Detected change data
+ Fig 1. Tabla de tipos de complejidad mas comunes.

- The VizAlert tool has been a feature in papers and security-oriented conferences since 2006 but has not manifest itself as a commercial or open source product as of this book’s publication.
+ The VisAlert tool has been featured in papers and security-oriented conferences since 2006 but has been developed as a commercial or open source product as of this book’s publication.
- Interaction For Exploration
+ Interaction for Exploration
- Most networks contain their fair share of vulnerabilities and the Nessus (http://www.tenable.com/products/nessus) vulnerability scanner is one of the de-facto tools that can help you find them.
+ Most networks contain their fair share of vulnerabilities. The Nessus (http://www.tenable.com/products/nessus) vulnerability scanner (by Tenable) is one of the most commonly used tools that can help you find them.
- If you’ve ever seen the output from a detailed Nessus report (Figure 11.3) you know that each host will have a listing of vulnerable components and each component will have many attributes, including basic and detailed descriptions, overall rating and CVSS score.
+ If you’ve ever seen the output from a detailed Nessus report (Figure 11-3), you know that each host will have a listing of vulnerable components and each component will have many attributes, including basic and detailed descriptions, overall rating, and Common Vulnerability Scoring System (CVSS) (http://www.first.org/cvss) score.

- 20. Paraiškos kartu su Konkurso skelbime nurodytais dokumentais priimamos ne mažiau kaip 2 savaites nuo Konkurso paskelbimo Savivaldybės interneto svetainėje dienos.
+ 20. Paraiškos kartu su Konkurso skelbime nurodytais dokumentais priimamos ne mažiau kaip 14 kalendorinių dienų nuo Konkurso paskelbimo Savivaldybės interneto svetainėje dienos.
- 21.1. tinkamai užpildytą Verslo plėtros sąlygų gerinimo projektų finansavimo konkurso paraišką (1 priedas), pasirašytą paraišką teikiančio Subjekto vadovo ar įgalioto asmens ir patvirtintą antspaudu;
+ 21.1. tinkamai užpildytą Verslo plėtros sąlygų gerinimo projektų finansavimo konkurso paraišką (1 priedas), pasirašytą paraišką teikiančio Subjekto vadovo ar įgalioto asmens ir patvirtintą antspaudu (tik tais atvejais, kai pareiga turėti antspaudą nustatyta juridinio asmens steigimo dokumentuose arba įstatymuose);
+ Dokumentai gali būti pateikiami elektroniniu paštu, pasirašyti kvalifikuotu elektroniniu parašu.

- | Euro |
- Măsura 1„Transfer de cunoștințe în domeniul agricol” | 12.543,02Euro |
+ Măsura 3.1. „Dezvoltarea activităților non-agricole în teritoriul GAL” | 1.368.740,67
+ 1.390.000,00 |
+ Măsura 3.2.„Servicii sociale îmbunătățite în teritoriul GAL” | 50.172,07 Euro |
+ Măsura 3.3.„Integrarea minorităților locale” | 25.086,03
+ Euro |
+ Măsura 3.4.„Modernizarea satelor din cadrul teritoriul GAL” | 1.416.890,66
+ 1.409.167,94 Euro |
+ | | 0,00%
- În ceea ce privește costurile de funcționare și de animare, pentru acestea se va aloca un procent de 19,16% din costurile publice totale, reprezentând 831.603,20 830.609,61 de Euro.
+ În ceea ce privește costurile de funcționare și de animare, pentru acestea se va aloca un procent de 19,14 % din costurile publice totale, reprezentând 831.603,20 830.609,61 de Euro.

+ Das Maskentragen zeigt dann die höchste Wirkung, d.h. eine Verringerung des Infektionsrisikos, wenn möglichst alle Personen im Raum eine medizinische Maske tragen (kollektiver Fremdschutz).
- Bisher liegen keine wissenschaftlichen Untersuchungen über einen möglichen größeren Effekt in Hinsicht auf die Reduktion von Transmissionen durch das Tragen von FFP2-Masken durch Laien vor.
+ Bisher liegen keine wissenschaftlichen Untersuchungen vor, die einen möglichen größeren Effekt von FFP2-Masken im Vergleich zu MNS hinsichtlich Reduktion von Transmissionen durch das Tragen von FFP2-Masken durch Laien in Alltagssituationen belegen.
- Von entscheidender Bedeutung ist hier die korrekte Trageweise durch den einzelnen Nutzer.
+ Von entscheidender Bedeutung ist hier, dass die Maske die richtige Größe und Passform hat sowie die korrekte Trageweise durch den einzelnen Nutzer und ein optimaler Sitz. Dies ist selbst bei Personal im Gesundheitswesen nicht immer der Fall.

**WHAT IS BEING ASKED**. Copy out the data shown above in full. Match it exactly.

**EXERCISE RESPONSE**.
+ Fig 1. Tabla de tipos de complejidad mas comunes.

- The VizAlert tool has been a feature in papers and security-oriented conferences since 2006 but has not manifest itself as a commercial or open source product as of this book’s publication.
+ The VisAlert tool has been featured in papers and security-oriented conferences since 2006 but has been developed as a commercial or open source product as of this book’s publication.
- Interaction For Exploration
+ Interaction for Exploration
- Most networks contain their fair share of vulnerabilities and the Nessus (http://www.tenable.com/products/nessus) vulnerability scanner is one of the de-facto tools that can help you find them.
+ Most networks contain their fair share of vulnerabilities. The Nessus (http://www.tenable.com/products/nessus) vulnerability scanner (by Tenable) is one of the most commonly used tools that can help you find them.
- If you’ve ever seen the output from a detailed Nessus report (Figure 11.3) you know that each host will have a listing of vulnerable components and each component will have many attributes, including basic and detailed descriptions, overall rating and CVSS score.
+ If you’ve ever seen the output from a detailed Nessus report (Figure 11-3), you know that each host will have a listing of vulnerable components and each component will have many attributes, including basic and detailed descriptions, overall rating, and Common Vulnerability Scoring System (CVSS) (http://www.first.org/cvss) score.

- 20. Paraiškos kartu su Konkurso skelbime nurodytais dokumentais priimamos ne mažiau kaip 2 savaites nuo Konkurso paskelbimo Savivaldybės interneto svetainėje dienos.
+ 20. Paraiškos kartu su Konkurso skelbime nurodytais dokumentais priimamos ne mažiau kaip 14 kalendorinių dienų nuo Konkurso paskelbimo Savivaldybės interneto svetainėje dienos.
- 21.1. tinkamai užpildytą Verslo plėtros sąlygų gerinimo projektų finansavimo konkurso paraišką (1 priedas), pasirašytą paraišką teikiančio Subjekto vadovo ar įgalioto asmens ir patvirtintą antspaudu;
+ 21.1. tinkamai užpildytą Verslo plėtros sąlygų gerinimo projektų finansavimo konkurso paraišką (1 priedas), pasirašytą paraišką teikiančio Subjekto vadovo ar įgalioto asmens ir patvirtintą antspaudu (tik tais atvejais, kai pareiga turėti antspaudą nustatyta juridinio asmens steigimo dokumentuose arba įstatymuose);
+ Dokumentai gali būti pateikiami elektroniniu paštu, pasirašyti kvalifikuotu elektroniniu parašu.

- | Euro |
- Măsura 1„Transfer de cunoștințe în domeniul agricol” | 12.543,02Euro |
+ Măsura 3.1. „Dezvoltarea activităților non-agricole în teritoriul GAL” | 1.368.740,67
+ 1.390.000,00 |
+ Măsura 3.2.„Servicii sociale îmbunătățite în teritoriul GAL” | 50.172,07 Euro |
+ Măsura 3.3.„Integrarea minorităților locale” | 25.086,03
+ Euro |
+ Măsura 3.4.„Modernizarea satelor din cadrul teritoriul GAL” | 1.416.890,66
+ 1.409.167,94 Euro |
+ | | 0,00%
- În ceea ce privește costurile de funcționare și de animare, pentru acestea se va aloca un procent de 19,16% din costurile publice totale, reprezentând 831.603,20 830.609,61 de Euro.
+ În ceea ce privește costurile de funcționare și de animare, pentru acestea se va aloca un procent de 19,14 % din costurile publice totale, reprezentând 831.603,20 830.609,61 de Euro.

+ Das Maskentragen zeigt dann die höchste Wirkung, d.h. eine Verringerung des Infektionsrisikos, wenn möglichst alle Personen im Raum eine medizinische Maske tragen (kollektiver Fremdschutz).
- Bisher liegen keine wissenschaftlichen Untersuchungen über einen möglichen größeren Effekt in Hinsicht auf die Reduktion von Transmissionen durch das Tragen von FFP2-Masken durch Laien vor.
+ Bisher liegen keine wissenschaftlichen Untersuchungen vor, die einen möglichen größeren Effekt von FFP2-Masken im Vergleich zu MNS hinsichtlich Reduktion von Transmissionen durch das Tragen von FFP2-Masken durch Laien in Alltagssituationen belegen.
- Von entscheidender Bedeutung ist hier die korrekte Trageweise durch den einzelnen Nutzer.
+ Von entscheidender Bedeutung ist hier, dass die Maske die richtige Größe und Passform hat sowie die korrekte Trageweise durch den einzelnen Nutzer und ein optimaler Sitz. Dies ist selbst bei Personal im Gesundheitswesen nicht immer der Fall.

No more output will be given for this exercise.